Work request: The entries are to be output once more, word for word.

== Provided information ==

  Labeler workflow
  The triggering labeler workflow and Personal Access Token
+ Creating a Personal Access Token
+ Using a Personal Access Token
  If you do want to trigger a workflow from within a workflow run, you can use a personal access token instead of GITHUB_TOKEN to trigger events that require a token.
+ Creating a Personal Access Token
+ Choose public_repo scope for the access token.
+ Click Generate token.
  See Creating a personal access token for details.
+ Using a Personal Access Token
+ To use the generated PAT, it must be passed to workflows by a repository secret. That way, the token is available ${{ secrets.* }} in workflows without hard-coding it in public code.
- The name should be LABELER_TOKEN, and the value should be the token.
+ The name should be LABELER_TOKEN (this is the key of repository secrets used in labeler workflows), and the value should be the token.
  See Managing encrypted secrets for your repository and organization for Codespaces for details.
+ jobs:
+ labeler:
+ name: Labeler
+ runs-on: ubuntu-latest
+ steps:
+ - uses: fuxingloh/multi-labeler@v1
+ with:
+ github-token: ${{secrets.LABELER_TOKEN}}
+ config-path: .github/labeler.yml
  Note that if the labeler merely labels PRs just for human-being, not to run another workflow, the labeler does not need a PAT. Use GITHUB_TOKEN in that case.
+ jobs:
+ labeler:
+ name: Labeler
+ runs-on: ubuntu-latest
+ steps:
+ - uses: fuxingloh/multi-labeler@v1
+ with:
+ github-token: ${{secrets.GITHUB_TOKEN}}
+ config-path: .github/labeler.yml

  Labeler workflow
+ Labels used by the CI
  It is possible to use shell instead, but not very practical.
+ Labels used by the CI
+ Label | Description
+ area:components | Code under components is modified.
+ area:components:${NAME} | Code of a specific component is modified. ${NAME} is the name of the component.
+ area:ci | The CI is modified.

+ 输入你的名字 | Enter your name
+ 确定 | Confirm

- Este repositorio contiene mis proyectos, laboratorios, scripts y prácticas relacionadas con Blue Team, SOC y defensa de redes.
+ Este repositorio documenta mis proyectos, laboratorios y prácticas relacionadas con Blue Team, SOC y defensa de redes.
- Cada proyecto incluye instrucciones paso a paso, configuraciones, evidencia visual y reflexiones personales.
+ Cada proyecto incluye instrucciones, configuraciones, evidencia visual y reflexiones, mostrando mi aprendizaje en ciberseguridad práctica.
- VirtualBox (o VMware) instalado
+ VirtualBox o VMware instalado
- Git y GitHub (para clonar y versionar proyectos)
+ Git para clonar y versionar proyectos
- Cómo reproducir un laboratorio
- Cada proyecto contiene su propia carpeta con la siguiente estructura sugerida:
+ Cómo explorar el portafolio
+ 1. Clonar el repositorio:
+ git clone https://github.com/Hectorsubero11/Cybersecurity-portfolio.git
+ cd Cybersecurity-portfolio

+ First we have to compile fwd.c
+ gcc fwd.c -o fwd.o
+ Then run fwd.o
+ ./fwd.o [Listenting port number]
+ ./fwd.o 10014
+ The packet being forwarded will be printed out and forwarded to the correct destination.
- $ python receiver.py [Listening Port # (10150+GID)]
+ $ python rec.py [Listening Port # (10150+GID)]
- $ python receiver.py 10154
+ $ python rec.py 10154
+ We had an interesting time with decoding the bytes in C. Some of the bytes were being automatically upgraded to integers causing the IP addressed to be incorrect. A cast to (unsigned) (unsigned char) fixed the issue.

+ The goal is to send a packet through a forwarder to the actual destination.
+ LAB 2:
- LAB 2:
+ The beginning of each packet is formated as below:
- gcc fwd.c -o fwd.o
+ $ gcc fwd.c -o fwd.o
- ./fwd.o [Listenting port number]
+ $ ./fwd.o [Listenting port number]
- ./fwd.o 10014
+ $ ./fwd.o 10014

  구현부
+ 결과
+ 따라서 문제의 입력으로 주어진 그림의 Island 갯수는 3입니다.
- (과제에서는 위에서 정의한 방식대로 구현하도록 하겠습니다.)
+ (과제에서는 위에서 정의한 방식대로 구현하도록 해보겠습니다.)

===

Written answer:
  Labeler workflow
  The triggering labeler workflow and Personal Access Token
+ Creating a Personal Access Token
+ Using a Personal Access Token
  If you do want to trigger a workflow from within a workflow run, you can use a personal access token instead of GITHUB_TOKEN to trigger events that require a token.
+ Creating a Personal Access Token
+ Choose public_repo scope for the access token.
+ Click Generate token.
  See Creating a personal access token for details.
+ Using a Personal Access Token
+ To use the generated PAT, it must be passed to workflows by a repository secret. That way, the token is available ${{ secrets.* }} in workflows without hard-coding it in public code.
- The name should be LABELER_TOKEN, and the value should be the token.
+ The name should be LABELER_TOKEN (this is the key of repository secrets used in labeler workflows), and the value should be the token.
  See Managing encrypted secrets for your repository and organization for Codespaces for details.
+ jobs:
+ labeler:
+ name: Labeler
+ runs-on: ubuntu-latest
+ steps:
+ - uses: fuxingloh/multi-labeler@v1
+ with:
+ github-token: ${{secrets.LABELER_TOKEN}}
+ config-path: .github/labeler.yml
  Note that if the labeler merely labels PRs just for human-being, not to run another workflow, the labeler does not need a PAT. Use GITHUB_TOKEN in that case.
+ jobs:
+ labeler:
+ name: Labeler
+ runs-on: ubuntu-latest
+ steps:
+ - uses: fuxingloh/multi-labeler@v1
+ with:
+ github-token: ${{secrets.GITHUB_TOKEN}}
+ config-path: .github/labeler.yml

  Labeler workflow
+ Labels used by the CI
  It is possible to use shell instead, but not very practical.
+ Labels used by the CI
+ Label | Description
+ area:components | Code under components is modified.
+ area:components:${NAME} | Code of a specific component is modified. ${NAME} is the name of the component.
+ area:ci | The CI is modified.

+ 输入你的名字 | Enter your name
+ 确定 | Confirm

- Este repositorio contiene mis proyectos, laboratorios, scripts y prácticas relacionadas con Blue Team, SOC y defensa de redes.
+ Este repositorio documenta mis proyectos, laboratorios y prácticas relacionadas con Blue Team, SOC y defensa de redes.
- Cada proyecto incluye instrucciones paso a paso, configuraciones, evidencia visual y reflexiones personales.
+ Cada proyecto incluye instrucciones, configuraciones, evidencia visual y reflexiones, mostrando mi aprendizaje en ciberseguridad práctica.
- VirtualBox (o VMware) instalado
+ VirtualBox o VMware instalado
- Git y GitHub (para clonar y versionar proyectos)
+ Git para clonar y versionar proyectos
- Cómo reproducir un laboratorio
- Cada proyecto contiene su propia carpeta con la siguiente estructura sugerida:
+ Cómo explorar el portafolio
+ 1. Clonar el repositorio:
+ git clone https://github.com/Hectorsubero11/Cybersecurity-portfolio.git
+ cd Cybersecurity-portfolio

+ First we have to compile fwd.c
+ gcc fwd.c -o fwd.o
+ Then run fwd.o
+ ./fwd.o [Listenting port number]
+ ./fwd.o 10014
+ The packet being forwarded will be printed out and forwarded to the correct destination.
- $ python receiver.py [Listening Port # (10150+GID)]
+ $ python rec.py [Listening Port # (10150+GID)]
- $ python receiver.py 10154
+ $ python rec.py 10154
+ We had an interesting time with decoding the bytes in C. Some of the bytes were being automatically upgraded to integers causing the IP addressed to be incorrect. A cast to (unsigned) (unsigned char) fixed the issue.

+ The goal is to send a packet through a forwarder to the actual destination.
+ LAB 2:
- LAB 2:
+ The beginning of each packet is formated as below:
- gcc fwd.c -o fwd.o
+ $ gcc fwd.c -o fwd.o
- ./fwd.o [Listenting port number]
+ $ ./fwd.o [Listenting port number]
- ./fwd.o 10014
+ $ ./fwd.o 10014

  구현부
+ 결과
+ 따라서 문제의 입력으로 주어진 그림의 Island 갯수는 3입니다.
- (과제에서는 위에서 정의한 방식대로 구현하도록 하겠습니다.)
+ (과제에서는 위에서 정의한 방식대로 구현하도록 해보겠습니다.)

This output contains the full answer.